• **WHAT YOU HAVE TO DO**
A word-for-word copy of the data, pictures excluded, is what this task asks for.

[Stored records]
────
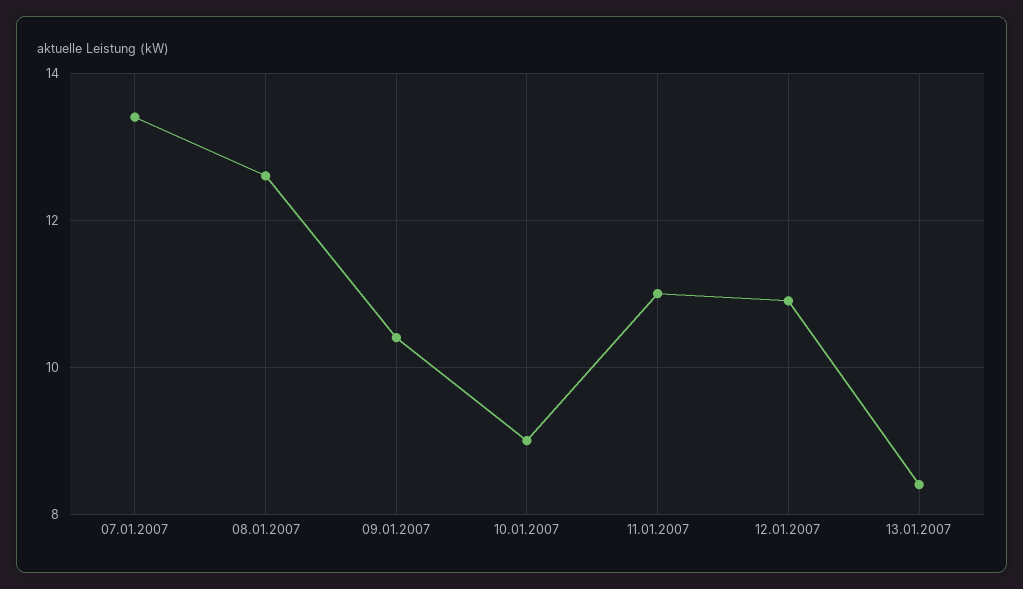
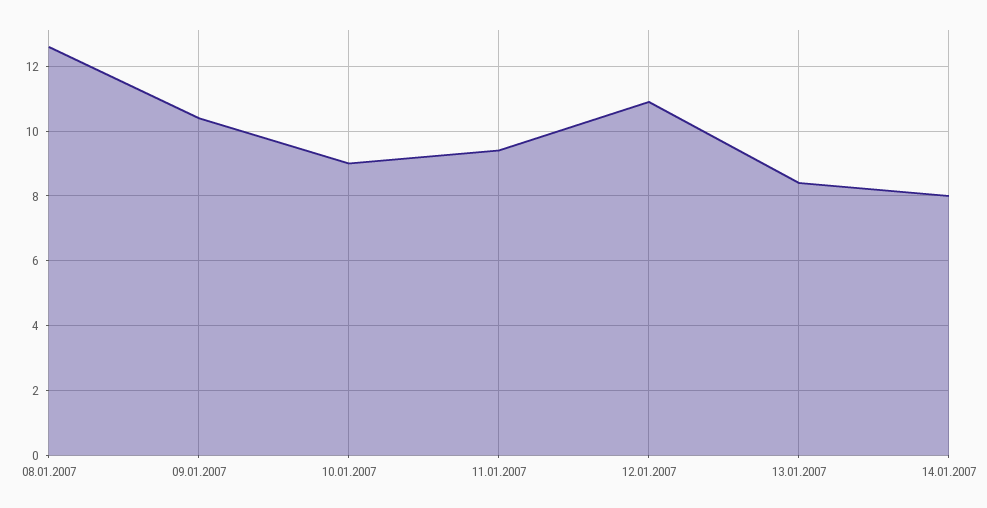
07.01.2007: 13.5 -> none
11.01.2007: 11 -> 9.5
14.01.2007: none -> 8

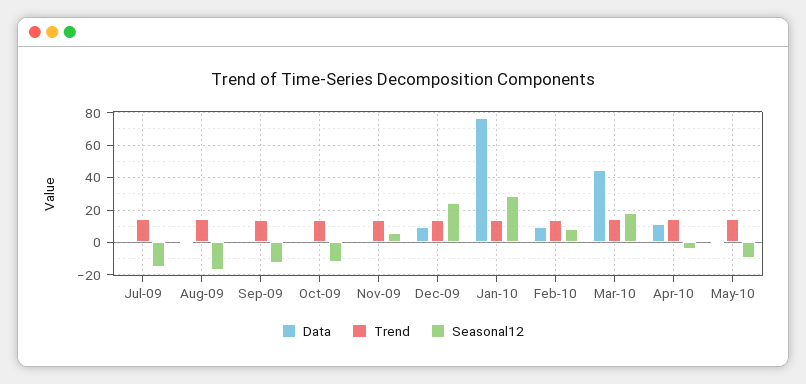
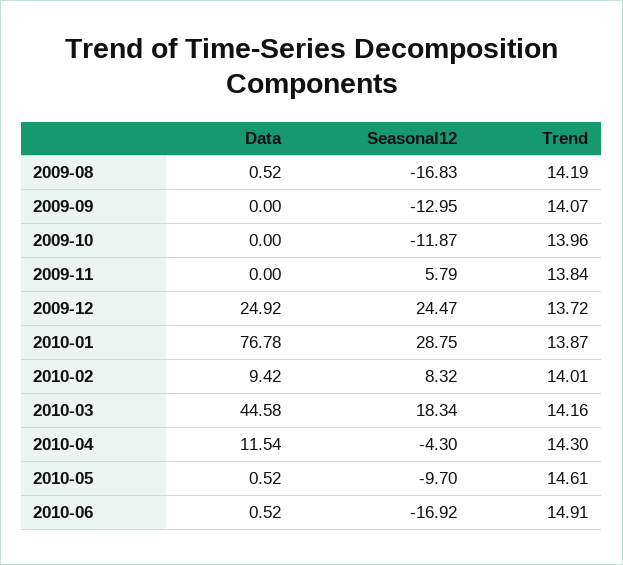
Data, Jul-09: 0 -> none
Trend, Jul-09: 15 -> none
Seasonal12, Jul-09: -15 -> none
Data, Dec-09: 10 -> 24.92
Data, 2010-06: none -> 0.52
Seasonal12, 2010-06: none -> -16.92
Trend, 2010-06: none -> 14.91

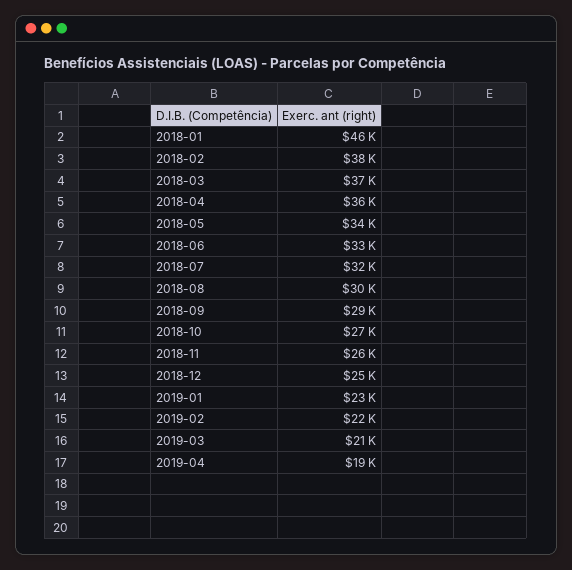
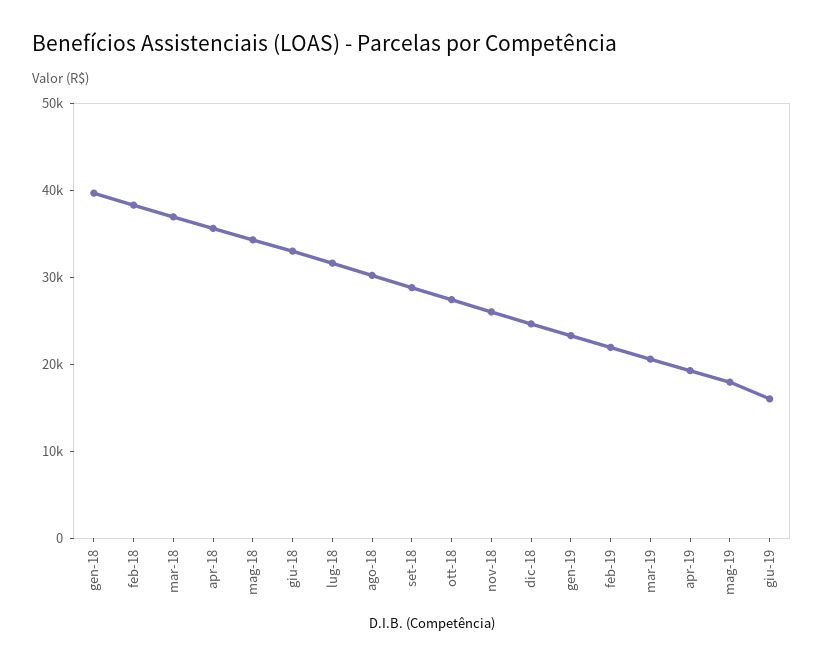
2018-01: 46000 -> 40000
mag-19: none -> 18000
giu-19: none -> 16000

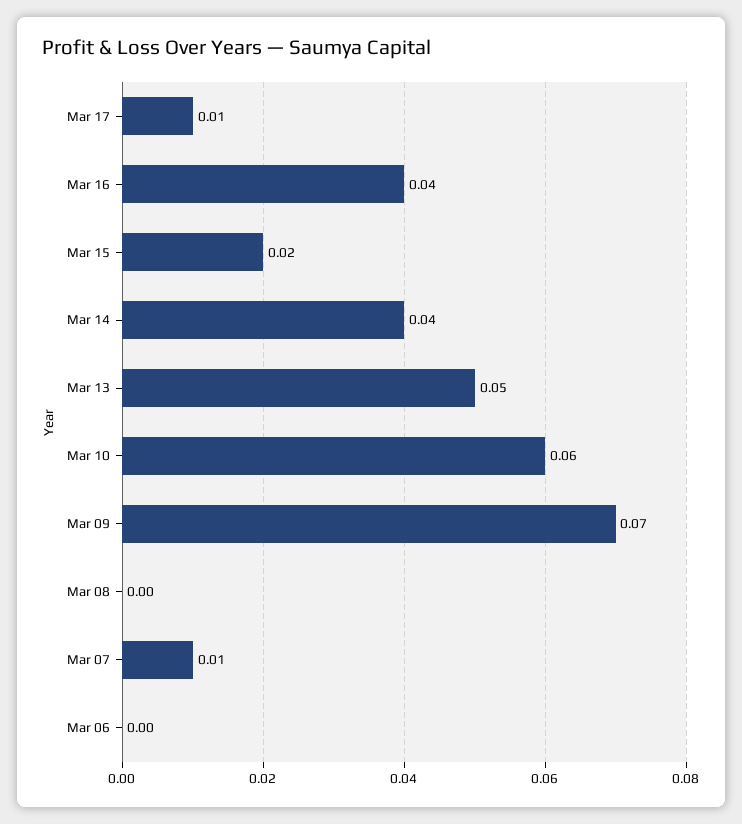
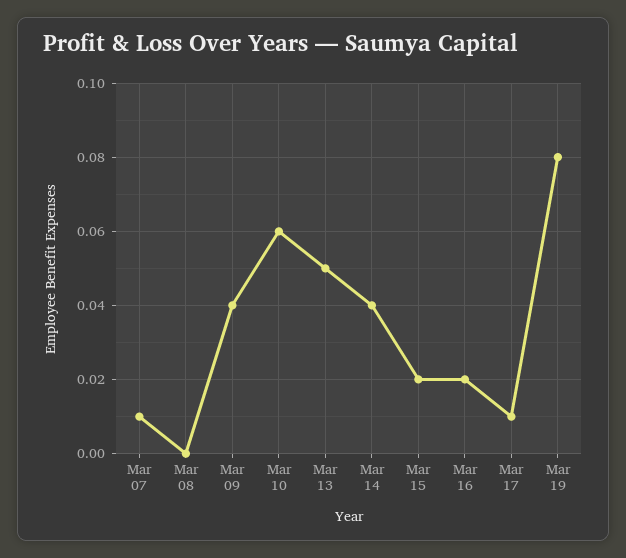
Mar 16: 0.04 -> 0.02
Mar 09: 0.07 -> 0.04
Mar 06: 0 -> none
Mar 19: none -> 0.08

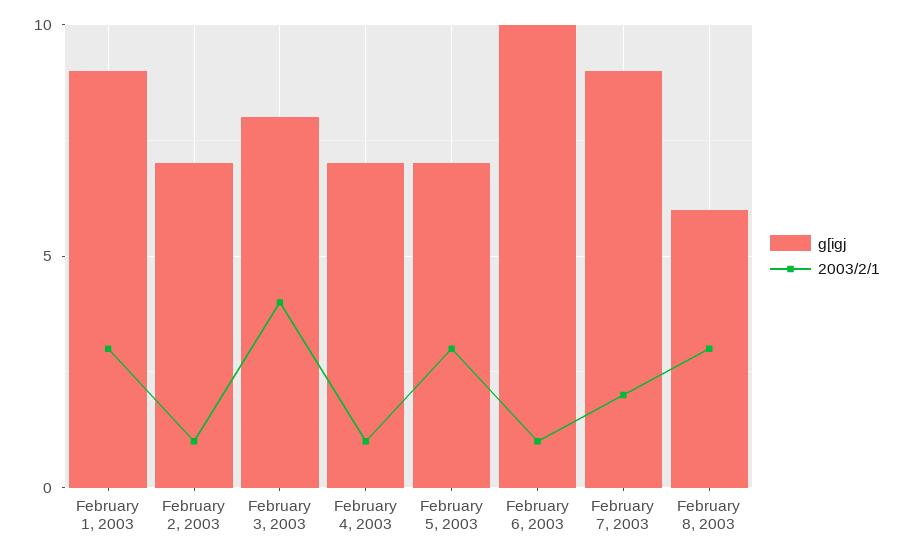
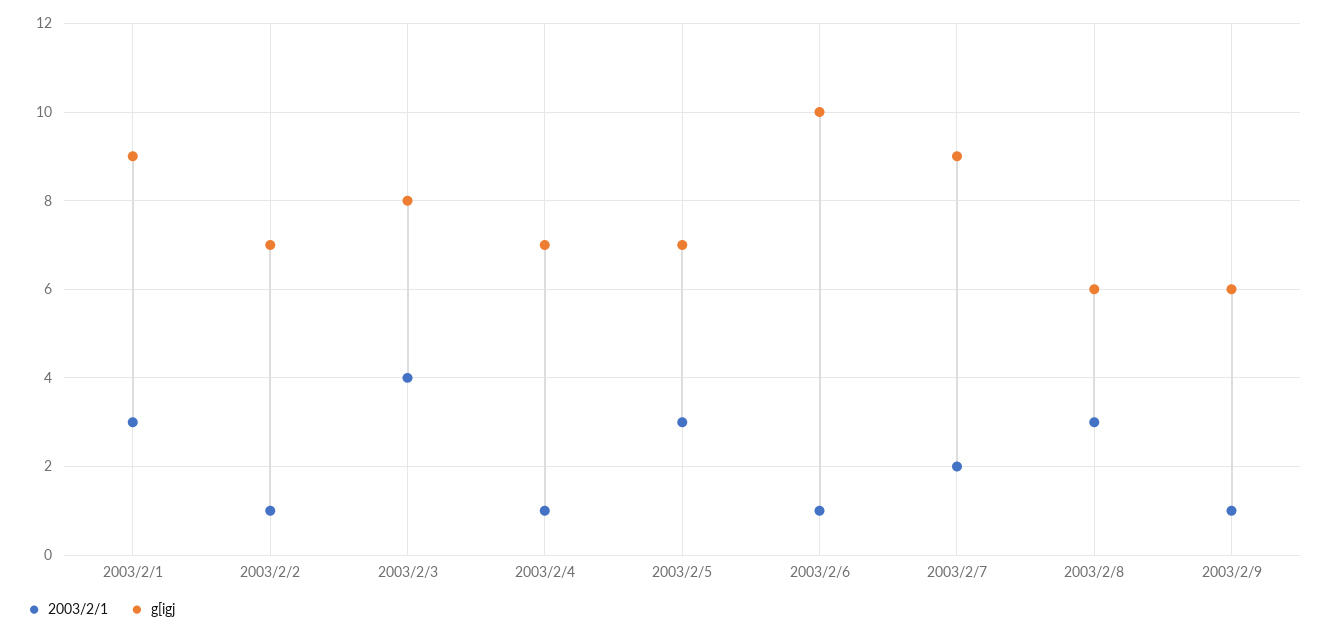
2003/2/1, 2003/2/9: none -> 1
g[igj, 2003/2/9: none -> 6

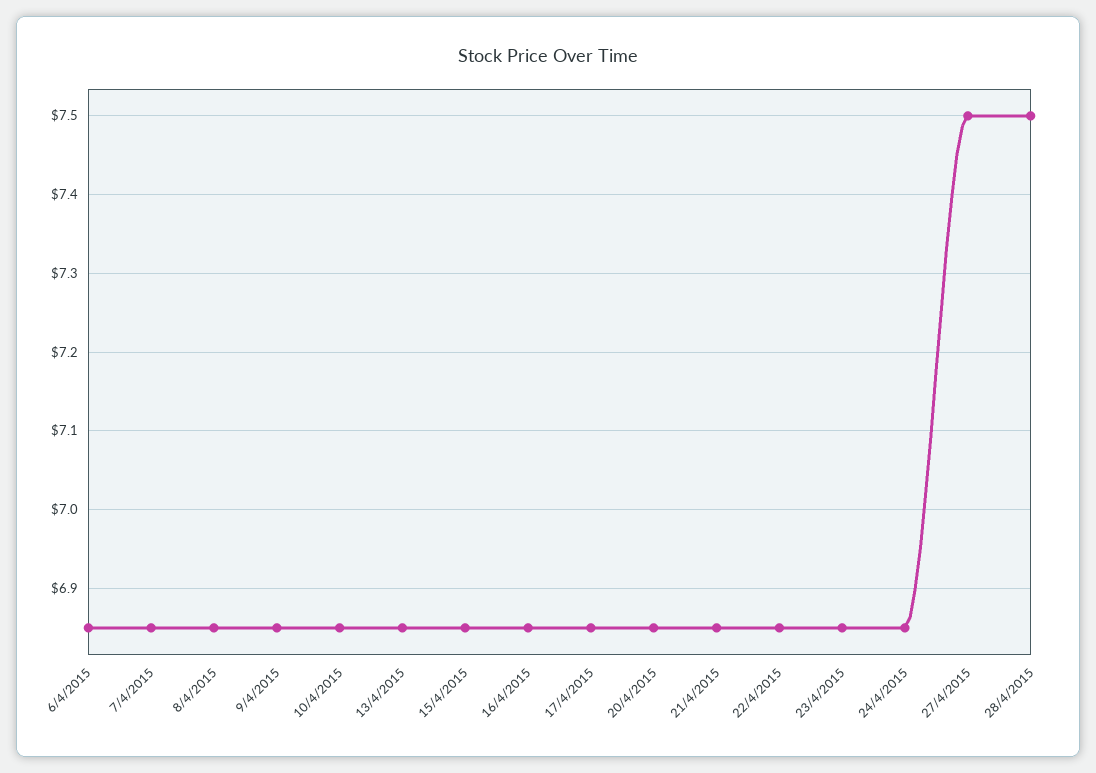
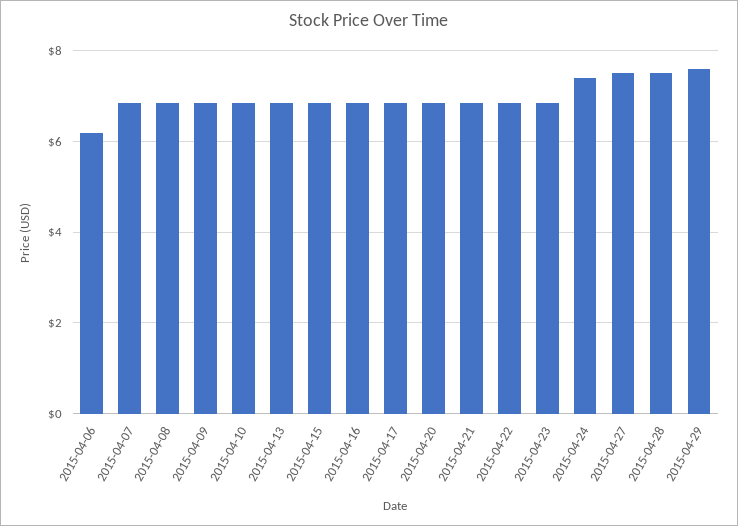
6/4/2015: 6.85 -> 6.2
24/4/2015: 6.85 -> 7.4
2015-04-29: none -> 7.6

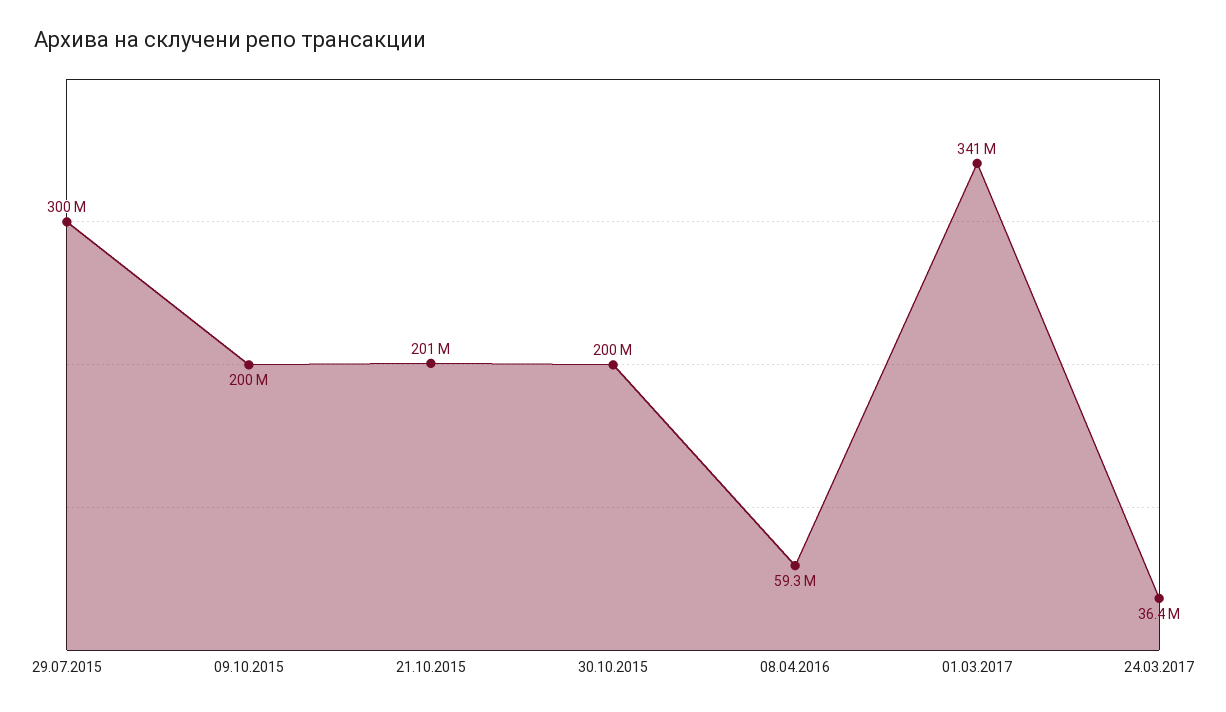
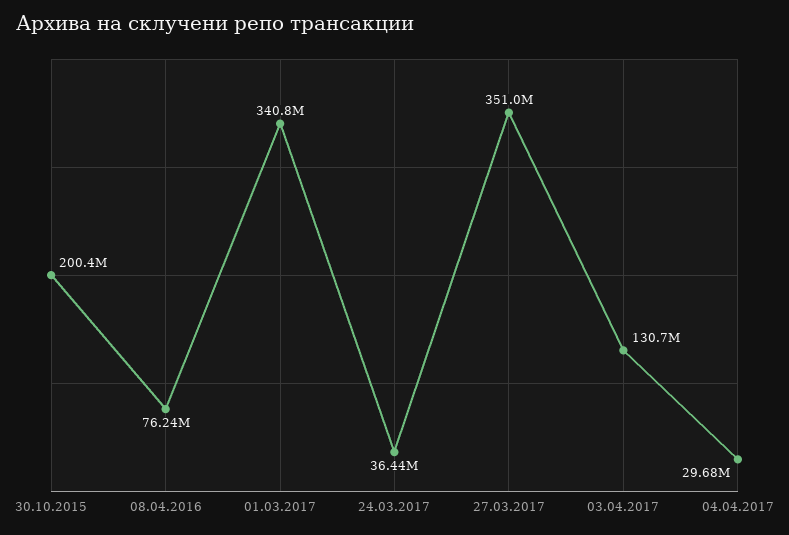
29.07.2015: 300000000 -> none
09.10.2015: 200000000 -> none
21.10.2015: 201000000 -> none
08.04.2016: 59300000 -> 76240000
27.03.2017: none -> 351000000
03.04.2017: none -> 130700000
04.04.2017: none -> 29680000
────
• **ANSWER BOX**
07.01.2007: 13.5 -> none
11.01.2007: 11 -> 9.5
14.01.2007: none -> 8

Data, Jul-09: 0 -> none
Trend, Jul-09: 15 -> none
Seasonal12, Jul-09: -15 -> none
Data, Dec-09: 10 -> 24.92
Data, 2010-06: none -> 0.52
Seasonal12, 2010-06: none -> -16.92
Trend, 2010-06: none -> 14.91

2018-01: 46000 -> 40000
mag-19: none -> 18000
giu-19: none -> 16000

Mar 16: 0.04 -> 0.02
Mar 09: 0.07 -> 0.04
Mar 06: 0 -> none
Mar 19: none -> 0.08

2003/2/1, 2003/2/9: none -> 1
g[igj, 2003/2/9: none -> 6

6/4/2015: 6.85 -> 6.2
24/4/2015: 6.85 -> 7.4
2015-04-29: none -> 7.6

29.07.2015: 300000000 -> none
09.10.2015: 200000000 -> none
21.10.2015: 201000000 -> none
08.04.2016: 59300000 -> 76240000
27.03.2017: none -> 351000000
03.04.2017: none -> 130700000
04.04.2017: none -> 29680000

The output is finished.